About seeking safety - people do not feel safe when they don't know what their future holds and there is the possibility that they might be returned to the country from which they fled. The fact that there is no imminent or immediate danger does not remove the fear of what might happen. It eats away at them and is a source of constant anxiety.

When people have suffered trauma such as being caught up in war, seeing others killed, living in areas where bombs might go off, they can only start to heal and recover from the stress and trauma when they feel safe. And they don't feel safe, can't feel safe, while their future is uncertain. So recovery from trauma is delayed, and the state of being anxious and worried can become their normal state. So by the time the person gets permanent residence, they can't shake off the feelings of fear and uncertainty, and their stress levels do not go back to normal.
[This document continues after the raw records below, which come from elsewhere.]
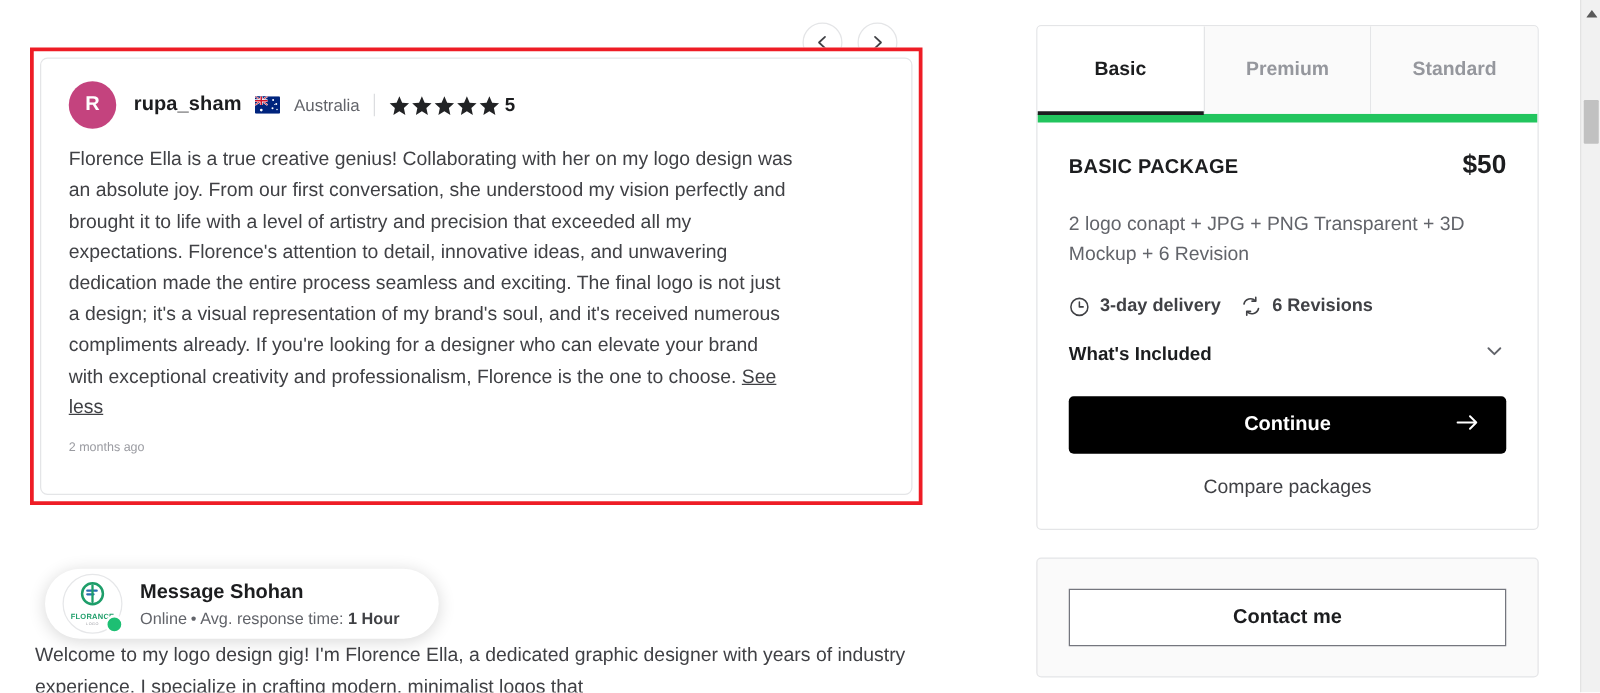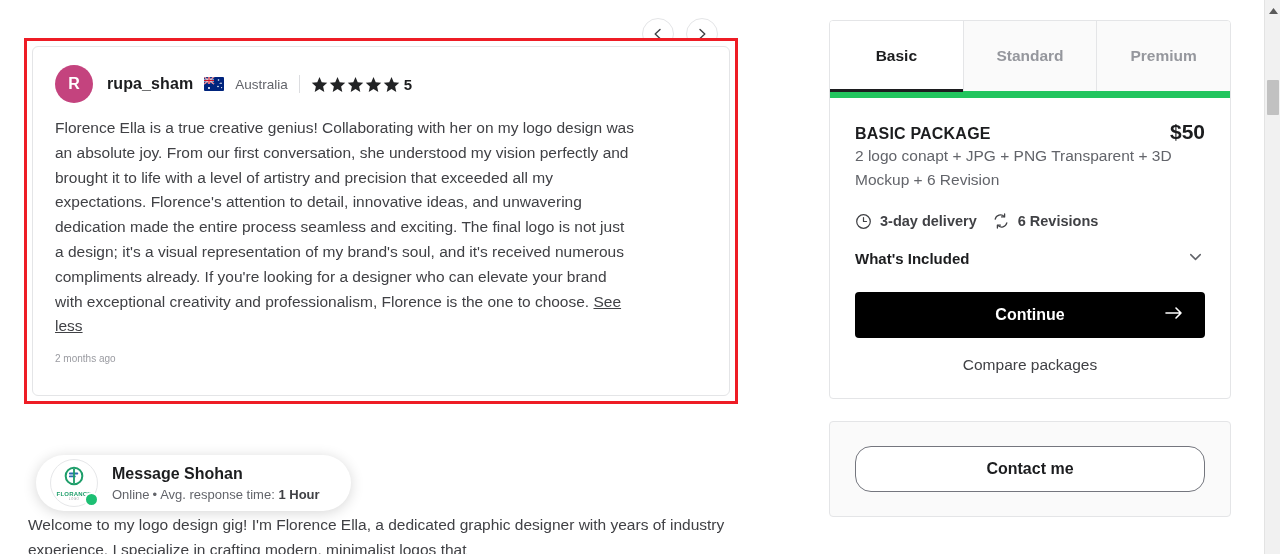"Standard" button.pkg-tab { order: before "Premium" -> after "Premium" }
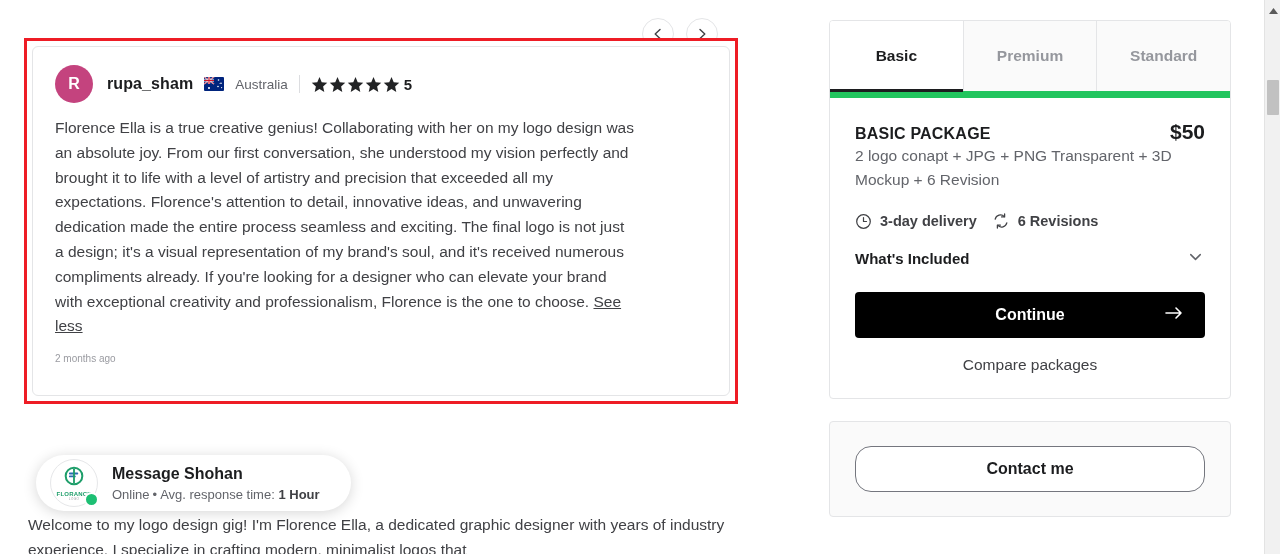"2 logo conapt + JPG" #pkg-desc { margin-top: none -> 24px }
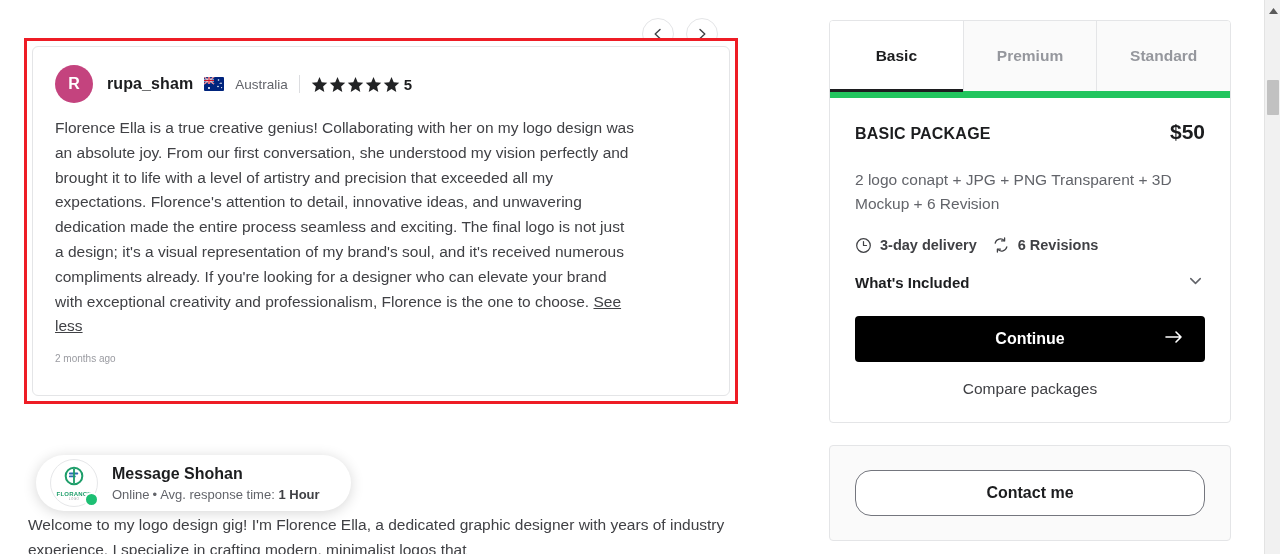"Contact me" #contact-btn { border-radius: 16px -> 0 }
The protracted uncertainty associated with being on Nauru does untold damage, from which some may never recover. If they had a safe place to go, they would.

K Brown
Posted Tuesday, November 20, 2012 - 21:02

Nick Riemer and jennyhaines - I have worked in the provision of services to refugees in Vietnam and Palestinian refugees in Rafah Camp, Gaza albeit 30-40 years ago when international travel to Australia was beyond the imagination and means of people in these countries, before the World Wide Web enabled emerging refugee communities and refugee lobby groups to communicate freely and shape their political message and people smuggling was not a multi-million dollar transnational enterprise.

I have seen refugees “in extremis” and I am very troubled to see these refugees having their opportunities for permanent settlement in Australia’s humanitarian immigration program eclipsed by asylum seekers whose claims are shallow or disingenuous.

K Brown
Posted Tuesday, November 20, 2012 - 22:37

jennyhaines - your admiration for Nick Riemer's cheap and contemptible racist smear to avert answering the reasonable question that I posed for an explanation of the 2,400% annual increase in Sri Lankan boat arrivals simply tars you with the same brush of mindful blindness.

It is very sad to witness Australia's refugee lobby casting aside the most dispossessed and needy people that the UNHCR is looking after in favour of asylum seekers that the overwhelming evidence indicates are economic migrants.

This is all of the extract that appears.